The aliens are coming! In fact, they’re already here. They’ve infiltrated your neighborhoods, your businesses -- they’re even in your schools. But don’t worry: members of the Virginia General Assembly are on patrol. In fact, they’ve introduced more than 100 immigration-related bills to deal with the invasion.
Among the Virginia offerings: one bill to prohibit illegal immigrants from attending public colleges, and another requiring K-12 students to present valid birth certificates before enrolling. But my home state isn’t the only one getting into the border enforcement business. In Oklahoma, for example, State Rep.
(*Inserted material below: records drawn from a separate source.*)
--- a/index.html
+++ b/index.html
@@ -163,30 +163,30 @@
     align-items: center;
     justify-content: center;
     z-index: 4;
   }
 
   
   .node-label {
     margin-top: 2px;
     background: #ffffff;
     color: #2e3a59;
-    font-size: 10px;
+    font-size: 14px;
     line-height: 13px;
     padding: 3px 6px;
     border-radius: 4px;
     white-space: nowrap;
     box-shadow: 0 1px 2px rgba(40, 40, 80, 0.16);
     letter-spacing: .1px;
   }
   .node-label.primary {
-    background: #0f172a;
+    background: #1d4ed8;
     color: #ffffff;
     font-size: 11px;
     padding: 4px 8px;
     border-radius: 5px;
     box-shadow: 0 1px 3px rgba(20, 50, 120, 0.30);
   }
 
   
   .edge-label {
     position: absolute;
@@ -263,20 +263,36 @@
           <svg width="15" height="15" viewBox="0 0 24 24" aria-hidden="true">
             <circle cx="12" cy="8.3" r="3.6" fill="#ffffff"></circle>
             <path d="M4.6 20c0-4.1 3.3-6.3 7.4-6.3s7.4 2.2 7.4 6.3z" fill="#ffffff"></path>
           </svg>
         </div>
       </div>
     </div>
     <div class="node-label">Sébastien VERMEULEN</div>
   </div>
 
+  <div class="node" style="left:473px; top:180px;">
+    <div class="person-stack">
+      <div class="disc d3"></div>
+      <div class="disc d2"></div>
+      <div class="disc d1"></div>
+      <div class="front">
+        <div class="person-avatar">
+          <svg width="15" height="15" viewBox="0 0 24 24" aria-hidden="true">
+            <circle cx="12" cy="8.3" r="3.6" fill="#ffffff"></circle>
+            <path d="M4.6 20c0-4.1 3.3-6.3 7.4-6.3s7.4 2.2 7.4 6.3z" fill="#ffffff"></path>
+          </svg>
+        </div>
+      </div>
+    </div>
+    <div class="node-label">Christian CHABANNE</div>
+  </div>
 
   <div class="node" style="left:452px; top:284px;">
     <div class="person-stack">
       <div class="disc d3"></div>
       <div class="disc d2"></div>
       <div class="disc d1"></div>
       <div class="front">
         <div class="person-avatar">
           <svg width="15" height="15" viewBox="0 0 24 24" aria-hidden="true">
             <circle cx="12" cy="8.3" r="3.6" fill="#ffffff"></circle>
Randy Terrill has introduced a bill requiring schools to report how many illegal immigrant children are in their classes and the cost of educating them.
“Show of hands, please. We can just report that with our AYP.”
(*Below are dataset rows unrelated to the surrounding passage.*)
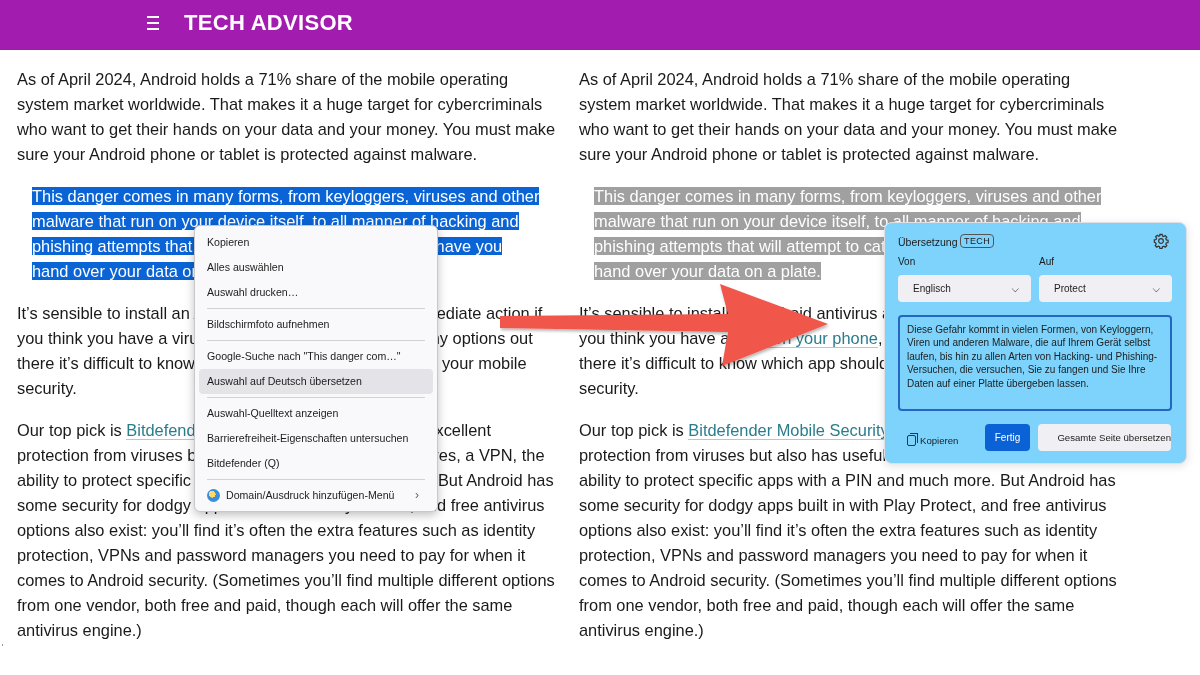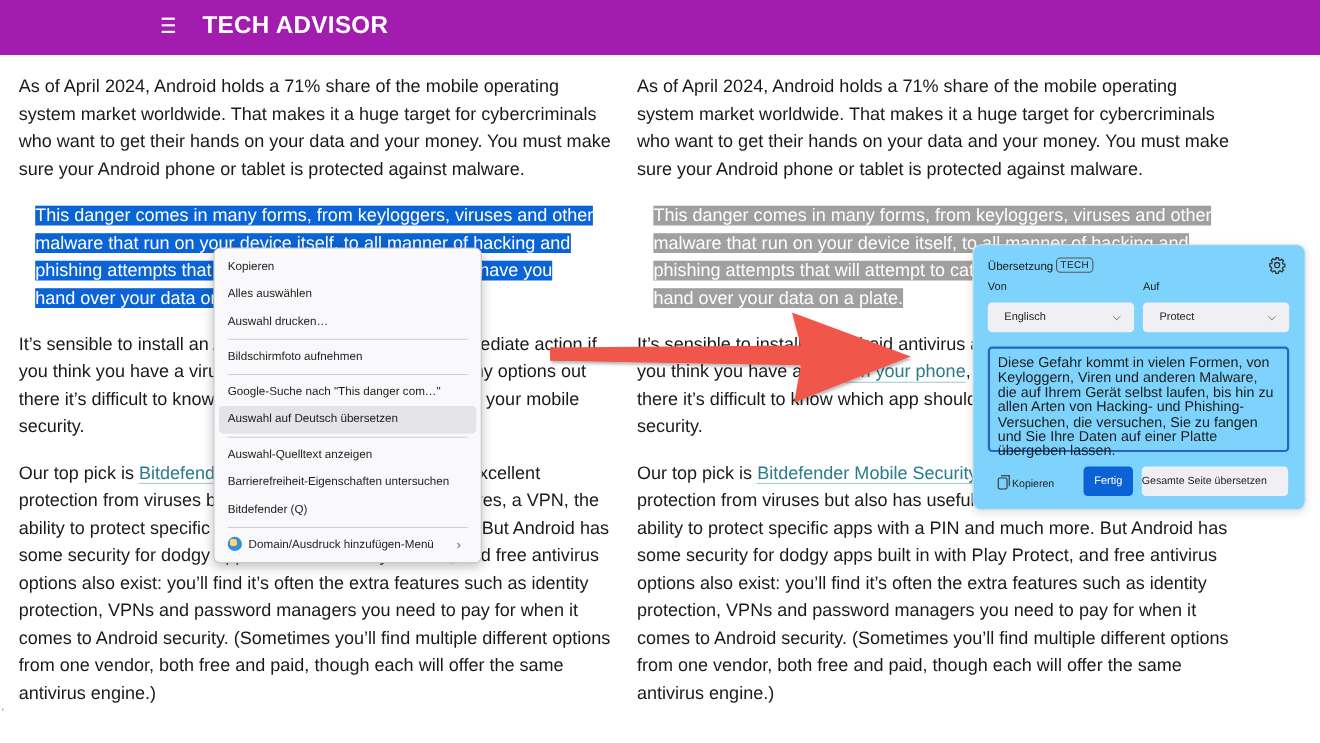--- a/index.html
+++ b/index.html
@@ -38,26 +38,26 @@
   .panel .title { position: absolute; left: 13px; top: 13px; font-size: 10.5px; }
   .panel .beta { position: absolute; left: 75px; top: 11px; border: 1px solid #555; border-radius: 4px; font-size: 9px; padding: 1px 3px; letter-spacing: 0.4px; }
   .panel .gear { position: absolute; left: 268px; top: 10px; width: 16px; height: 16px; cursor: pointer; }
   .panel .lbl-from { position: absolute; left: 13px; top: 33px; }
   .panel .lbl-to { position: absolute; left: 154px; top: 33px; }
   .panel .select { position: absolute; top: 52px; width: 133px; height: 27px; background: #f0f0f4; border-radius: 4px; line-height: 27px; padding-left: 15px; cursor: pointer; }
   .panel .select.from { left: 13px; }
   .panel .select.to { left: 154px; }
   .panel .select .chev { position: absolute; right: 12px; top: 0; font-size: 10px; color: #444; }
   .panel .result { position: absolute; left: 13px; top: 92px; width: 274px; height: 96px; border: 2px solid #2566c2; border-radius: 4px;
-                   padding: 6px 7px; font-size: 13px; line-height: 13.4px; color: #1c1c1c; }
+                   padding: 6px 7px; font-size: 10px; line-height: 13.4px; color: #1c1c1c; }
   .panel .copy-btn { position: absolute; left: 22px; top: 208px; height: 20px; line-height: 20px; cursor: pointer; font-size: 9.6px; }
   .panel .copy-btn .copy-icon { display: inline-block; width: 9px; height: 11px; border: 1.4px solid #333; border-radius: 2px; vertical-align: -2px; margin-right: 4px; position: relative; }
   .panel .copy-btn .copy-icon::after { content: ""; position: absolute; left: 2px; top: -3px; width: 7px; height: 9px; border-top: 1.4px solid #333; border-right: 1.4px solid #333; }
   .panel .done-btn { position: absolute; left: 100px; top: 201px; width: 45px; height: 27px; background: #0a62d6; color: #fff; border-radius: 4px; text-align: center; line-height: 27px; cursor: pointer; font-size: 10px; }
-  .panel .full-btn { position: absolute; left: 153px; top: 201px; width: 133px; height: 27px; background: #f0f0f4; border-radius: 4px; text-align: left; line-height: 27px; cursor: pointer; font-size: 9.6px; }
+  .panel .full-btn { position: absolute; left: 153px; top: 201px; width: 133px; height: 27px; background: #f0f0f4; border-radius: 4px; text-align: right; line-height: 27px; cursor: pointer; font-size: 9.6px; }
 
   .dot { position: absolute; left: 2px; top: 644px; width: 1px; height: 2px; background: #999; }
 </style>
 </head>
 <body>
 
 <div class="topbar">
   <div class="menu-btn">
     <span></span>
       <span></span>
As you can imagine, illegal immigrants everywhere are flocking to turn themselves in.
Actually, no. In fact, according to a New York Times article last week about the city of Waukegan, Ill., near Chicago, much of the community is living in fear, avoiding public places, cancelling school meetings, bypassing downtown. The crackdown has even hurt legal immigrants, whose ethnic businesses are failing because customers are too afraid to shop. (To which, I, a loyal Know Nothing, can only say: “Who’d have thunk?”)
I could go on, but you get the point. Yes, we have an illegal immigration problem in this country. But the answer is not to victimize children and families and young people who want to better themselves (and, in the process, America) by getting a college education.
The Urban Institute (www.urban.org) touches on a small part of the issue in its 2007 report Paying the Price: The Impact of Immigration Raids on America’s Children. One of the communities studied -- Grand Island, Neb. -- was also featured in 2007’s Education Vital Signs.
I haven’t had space to even mention the presidential campaign and the contest, on the Republican side, to see who can sound the toughest on a group that represents some of America’s poorest and most vulnerable residents. Maybe later.
But it’s going to get ugly, if it hasn’t already; and educators better be prepared for the impact of all this turmoil on their students.